Viewpoint: Regulation isn't the enemy of blockchain systems

Blockchain technology is not as widely used as it could be, largely since blockchain users don't trust each other, and adding more regulations could make the technology more widespread, Kevin Werbach, professor of legal studies and business ethics at the University of Pennsylvania, writes in The Conversation.

However, business leaders and users are slow to adopt blockchain-based systems because they fear potential government regulations may require them to make expensive or challenging changes, Mr. Werbach said.  

"Mistrust and regulatory uncertainty are strange problems for blockchain technology to have, though," he wrote. "The first widely adopted blockchain, bitcoin, was expressly created to allow financial transactions 'without relying on trust' or on governments overseeing the currency."

For example, users who lack trust in banks to accurately track transactions can instead rely on unchangeable mathematical algorithms through blockchain.

Additionally, the blockchain system is decentralized, with data stored on thousands of internet-connected computers across the globe, preventing regulators from shutting down the network entirely, Mr. Werbach said.

"The contradiction between blockchain's allegedly trust-less technology and its trust-needing users arises from a misunderstanding about human nature," he wrote. "Economists often view trust as a cost, because it takes effort to establish. But people actually want to use systems they can trust. Blockchain, as it turns out, doesn't herald the end of the need for trust. Most people will want laws and regulations to help make blockchain-based systems trustworthy."

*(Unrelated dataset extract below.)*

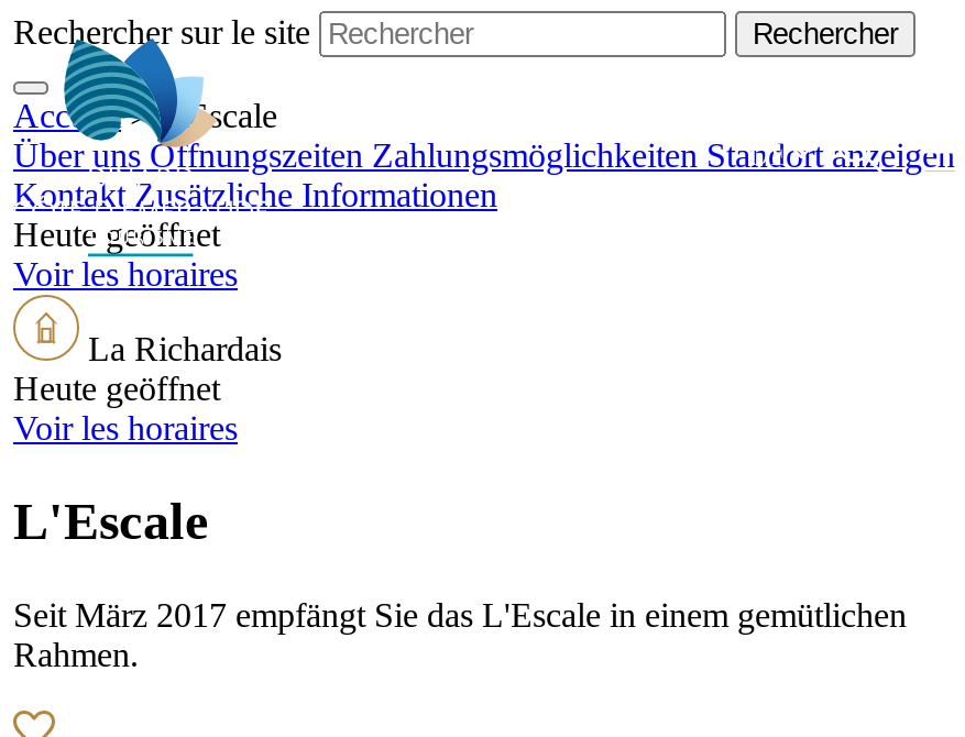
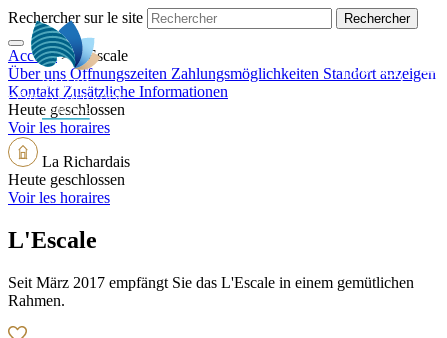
[13,216,220,253] Heute geöffnet -> [8,101,125,118] Heute geschlossen
[13,370,220,407] Heute geöffnet -> [8,171,125,188] Heute geschlossen

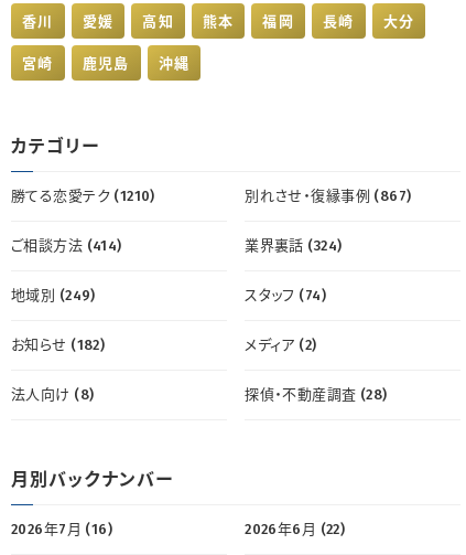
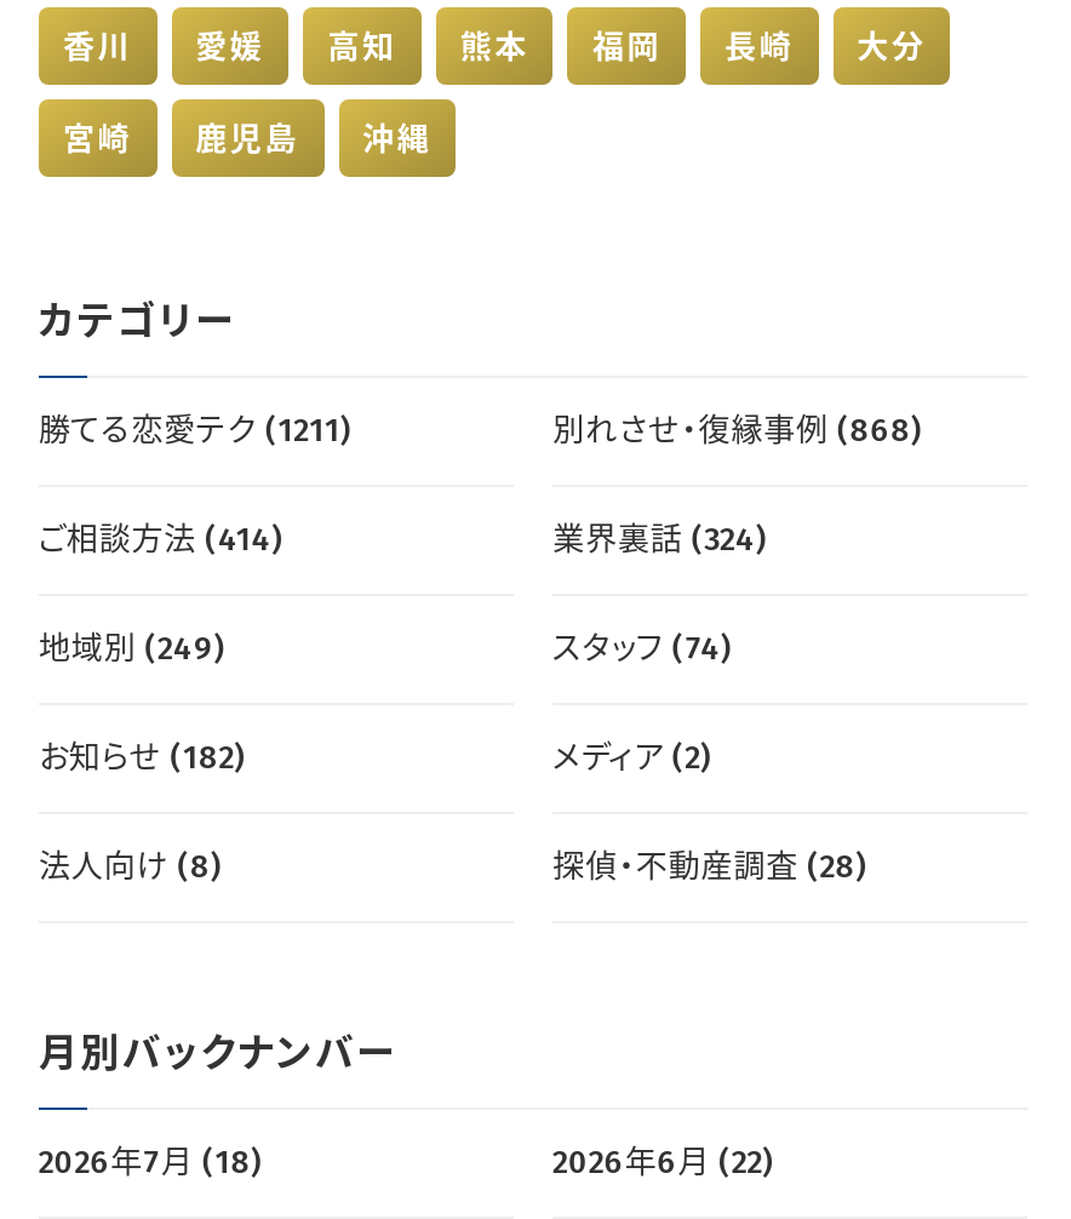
[11,188,155,205] 勝てる恋愛テク (1210) -> [39,413,351,449] 勝てる恋愛テク (1211)
[245,188,411,205] 別れさせ・復縁事例 (867) -> [553,413,922,449] 別れさせ・復縁事例 (868)
[11,521,112,538] 2026年7月 (16) -> [39,1145,262,1181] 2026年7月 (18)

People will use blockchain systems if they trust them, which is the only way the technology will see mass-market adoption, Mr. Werbach said.

"The jurisdictions with the best regulation — not the ones with the least — will attract activity. Like any technological system, blockchains combine software code and human activity," he wrote. "It's not enough to trust the computers — which, after all, are built and programmed by people. For the technology to be used widely and wisely, there must be mechanisms to hold the humans accountable, too."